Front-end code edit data
○ ○ ○ ○

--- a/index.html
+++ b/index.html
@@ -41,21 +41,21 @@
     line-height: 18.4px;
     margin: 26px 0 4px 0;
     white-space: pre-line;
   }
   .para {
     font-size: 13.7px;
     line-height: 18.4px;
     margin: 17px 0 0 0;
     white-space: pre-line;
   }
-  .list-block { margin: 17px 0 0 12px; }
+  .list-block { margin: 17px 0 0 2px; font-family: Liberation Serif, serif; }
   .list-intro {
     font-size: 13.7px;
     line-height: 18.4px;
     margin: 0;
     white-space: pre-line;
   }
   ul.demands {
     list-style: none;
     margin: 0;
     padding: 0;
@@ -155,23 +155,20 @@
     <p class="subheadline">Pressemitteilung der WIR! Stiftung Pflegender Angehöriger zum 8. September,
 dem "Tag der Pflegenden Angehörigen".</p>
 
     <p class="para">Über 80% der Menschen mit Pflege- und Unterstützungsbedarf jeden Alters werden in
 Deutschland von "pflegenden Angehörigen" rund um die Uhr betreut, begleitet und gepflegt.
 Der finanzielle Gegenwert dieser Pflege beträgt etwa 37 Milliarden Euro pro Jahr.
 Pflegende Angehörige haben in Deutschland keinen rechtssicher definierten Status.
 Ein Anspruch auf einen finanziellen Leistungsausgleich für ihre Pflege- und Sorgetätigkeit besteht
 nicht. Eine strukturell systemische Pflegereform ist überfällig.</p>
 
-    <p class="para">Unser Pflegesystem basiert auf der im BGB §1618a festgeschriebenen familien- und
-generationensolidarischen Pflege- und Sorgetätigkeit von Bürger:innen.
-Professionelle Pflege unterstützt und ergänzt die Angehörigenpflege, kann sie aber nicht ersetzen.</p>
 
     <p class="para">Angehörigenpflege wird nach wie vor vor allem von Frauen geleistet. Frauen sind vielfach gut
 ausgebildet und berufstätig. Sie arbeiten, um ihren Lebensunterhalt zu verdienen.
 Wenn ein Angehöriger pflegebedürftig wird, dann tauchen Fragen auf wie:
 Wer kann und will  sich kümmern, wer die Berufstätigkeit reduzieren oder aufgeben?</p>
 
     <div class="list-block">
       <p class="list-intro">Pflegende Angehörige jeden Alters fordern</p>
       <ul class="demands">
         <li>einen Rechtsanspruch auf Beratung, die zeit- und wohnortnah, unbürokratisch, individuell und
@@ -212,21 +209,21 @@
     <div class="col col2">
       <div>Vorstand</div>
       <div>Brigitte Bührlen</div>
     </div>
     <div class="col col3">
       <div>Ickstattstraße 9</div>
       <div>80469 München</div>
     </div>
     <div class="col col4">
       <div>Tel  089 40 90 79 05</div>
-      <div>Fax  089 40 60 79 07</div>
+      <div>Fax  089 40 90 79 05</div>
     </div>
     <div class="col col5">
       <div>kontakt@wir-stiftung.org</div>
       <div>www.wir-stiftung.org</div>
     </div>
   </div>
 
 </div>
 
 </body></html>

○ ○ ○ ○

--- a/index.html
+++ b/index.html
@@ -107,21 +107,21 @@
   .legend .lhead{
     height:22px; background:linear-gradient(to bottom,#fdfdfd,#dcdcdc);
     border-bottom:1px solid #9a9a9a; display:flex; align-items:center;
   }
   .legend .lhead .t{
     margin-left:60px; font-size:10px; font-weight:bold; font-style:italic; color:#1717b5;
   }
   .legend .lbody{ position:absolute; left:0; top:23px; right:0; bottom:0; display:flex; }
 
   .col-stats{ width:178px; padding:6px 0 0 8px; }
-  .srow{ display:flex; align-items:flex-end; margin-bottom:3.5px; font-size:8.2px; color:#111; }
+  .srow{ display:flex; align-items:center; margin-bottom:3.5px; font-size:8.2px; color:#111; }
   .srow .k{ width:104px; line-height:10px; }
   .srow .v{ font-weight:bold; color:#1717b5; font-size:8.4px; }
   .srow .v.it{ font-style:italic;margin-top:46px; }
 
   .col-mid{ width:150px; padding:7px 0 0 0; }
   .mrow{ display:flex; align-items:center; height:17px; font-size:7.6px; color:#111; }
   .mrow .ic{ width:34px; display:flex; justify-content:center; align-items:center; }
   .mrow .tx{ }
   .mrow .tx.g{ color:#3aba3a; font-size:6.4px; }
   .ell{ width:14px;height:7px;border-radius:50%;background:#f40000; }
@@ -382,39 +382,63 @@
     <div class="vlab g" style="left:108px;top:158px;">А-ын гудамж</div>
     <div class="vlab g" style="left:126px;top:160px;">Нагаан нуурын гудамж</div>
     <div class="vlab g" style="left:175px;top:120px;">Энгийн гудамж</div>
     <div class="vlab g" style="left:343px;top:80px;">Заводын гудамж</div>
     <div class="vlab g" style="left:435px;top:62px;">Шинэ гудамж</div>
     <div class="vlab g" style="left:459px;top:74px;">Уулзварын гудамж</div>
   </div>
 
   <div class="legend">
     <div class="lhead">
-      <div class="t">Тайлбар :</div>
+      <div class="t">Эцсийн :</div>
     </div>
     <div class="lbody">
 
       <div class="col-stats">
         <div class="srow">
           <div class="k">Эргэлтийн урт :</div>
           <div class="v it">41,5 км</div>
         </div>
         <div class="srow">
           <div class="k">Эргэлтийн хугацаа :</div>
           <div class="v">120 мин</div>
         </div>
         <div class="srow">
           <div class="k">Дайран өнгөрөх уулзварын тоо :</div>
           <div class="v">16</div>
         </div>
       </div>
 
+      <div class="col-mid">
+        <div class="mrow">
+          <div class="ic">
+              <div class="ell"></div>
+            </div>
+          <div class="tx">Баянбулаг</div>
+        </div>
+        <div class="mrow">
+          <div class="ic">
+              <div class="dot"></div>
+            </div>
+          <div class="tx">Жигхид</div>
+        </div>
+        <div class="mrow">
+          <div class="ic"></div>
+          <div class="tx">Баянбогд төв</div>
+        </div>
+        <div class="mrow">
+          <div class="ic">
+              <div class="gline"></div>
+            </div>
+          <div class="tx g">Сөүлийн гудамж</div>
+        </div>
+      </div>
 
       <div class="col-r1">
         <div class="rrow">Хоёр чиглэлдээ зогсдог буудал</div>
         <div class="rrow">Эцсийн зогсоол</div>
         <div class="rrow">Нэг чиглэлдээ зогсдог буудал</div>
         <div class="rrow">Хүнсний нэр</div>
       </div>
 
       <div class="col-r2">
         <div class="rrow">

○ ○ ○ ○

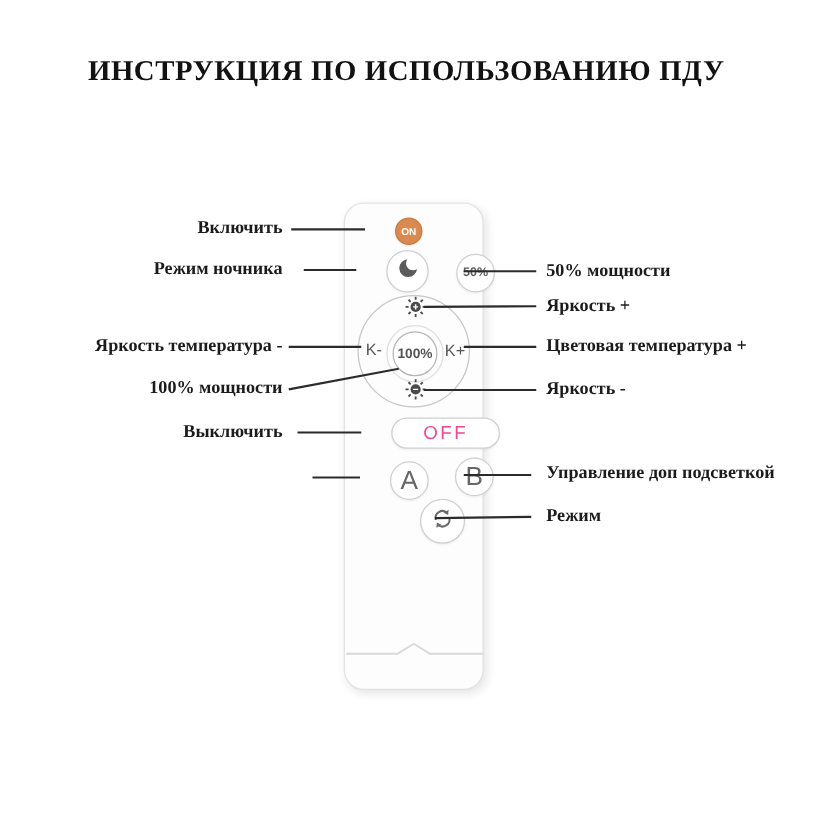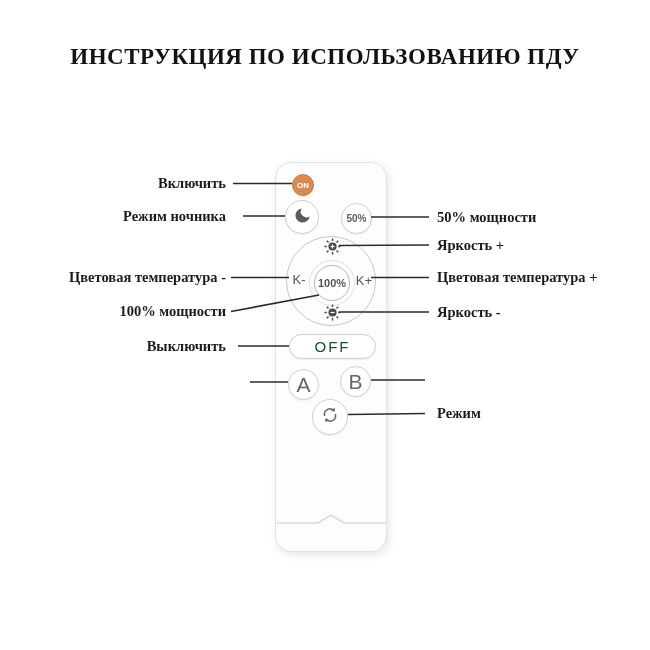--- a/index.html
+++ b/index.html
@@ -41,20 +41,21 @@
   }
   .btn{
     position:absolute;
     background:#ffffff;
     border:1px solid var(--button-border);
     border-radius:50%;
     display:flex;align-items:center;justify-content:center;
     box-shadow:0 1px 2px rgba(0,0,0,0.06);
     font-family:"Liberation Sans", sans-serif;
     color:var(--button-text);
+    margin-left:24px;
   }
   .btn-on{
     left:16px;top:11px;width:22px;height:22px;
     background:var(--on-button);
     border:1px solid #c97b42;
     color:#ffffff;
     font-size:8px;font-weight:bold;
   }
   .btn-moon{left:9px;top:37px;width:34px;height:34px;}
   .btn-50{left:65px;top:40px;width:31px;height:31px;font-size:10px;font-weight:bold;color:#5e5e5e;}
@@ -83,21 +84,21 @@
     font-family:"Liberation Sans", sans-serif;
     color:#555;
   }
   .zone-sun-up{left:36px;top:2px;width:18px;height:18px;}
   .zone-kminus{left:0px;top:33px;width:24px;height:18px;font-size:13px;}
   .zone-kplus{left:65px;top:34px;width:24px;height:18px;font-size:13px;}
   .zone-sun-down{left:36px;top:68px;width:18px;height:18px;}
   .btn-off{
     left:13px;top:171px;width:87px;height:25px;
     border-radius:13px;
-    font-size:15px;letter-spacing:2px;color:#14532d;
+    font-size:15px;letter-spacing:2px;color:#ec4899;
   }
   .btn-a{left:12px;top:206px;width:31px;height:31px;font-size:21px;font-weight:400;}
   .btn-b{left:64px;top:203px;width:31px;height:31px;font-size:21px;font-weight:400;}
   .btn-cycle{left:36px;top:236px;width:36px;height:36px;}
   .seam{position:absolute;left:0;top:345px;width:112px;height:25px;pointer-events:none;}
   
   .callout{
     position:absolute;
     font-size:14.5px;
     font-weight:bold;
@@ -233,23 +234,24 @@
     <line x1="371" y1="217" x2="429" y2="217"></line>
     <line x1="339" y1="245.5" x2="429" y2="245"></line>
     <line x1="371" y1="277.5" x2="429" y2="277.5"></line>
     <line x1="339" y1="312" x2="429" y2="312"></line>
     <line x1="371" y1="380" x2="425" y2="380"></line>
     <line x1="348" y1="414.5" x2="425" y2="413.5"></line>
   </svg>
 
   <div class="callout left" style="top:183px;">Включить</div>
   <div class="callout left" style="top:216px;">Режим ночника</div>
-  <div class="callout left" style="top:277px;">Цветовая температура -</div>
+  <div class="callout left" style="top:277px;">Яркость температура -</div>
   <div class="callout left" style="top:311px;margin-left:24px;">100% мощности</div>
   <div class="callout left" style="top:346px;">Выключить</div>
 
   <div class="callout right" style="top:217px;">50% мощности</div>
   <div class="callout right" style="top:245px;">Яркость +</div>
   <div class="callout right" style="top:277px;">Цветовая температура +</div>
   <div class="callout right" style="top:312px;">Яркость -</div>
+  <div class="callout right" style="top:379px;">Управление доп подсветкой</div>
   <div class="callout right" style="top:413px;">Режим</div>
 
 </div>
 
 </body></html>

○ ○ ○ ○

■ **WHAT YOU NEED TO DO**
Write out exactly the lines above between the line with "begleitet und gepflegt." and the line with "nicht. Eine strukturell", inclusive, and nothing beyond them.

■ **TASK OUTPUT**
 Deutschland von "pflegenden Angehörigen" rund um die Uhr betreut, begleitet und gepflegt.
 Der finanzielle Gegenwert dieser Pflege beträgt etwa 37 Milliarden Euro pro Jahr.
 Pflegende Angehörige haben in Deutschland keinen rechtssicher definierten Status.
 Ein Anspruch auf einen finanziellen Leistungsausgleich für ihre Pflege- und Sorgetätigkeit besteht
 nicht. Eine strukturell systemische Pflegereform ist überfällig.</p>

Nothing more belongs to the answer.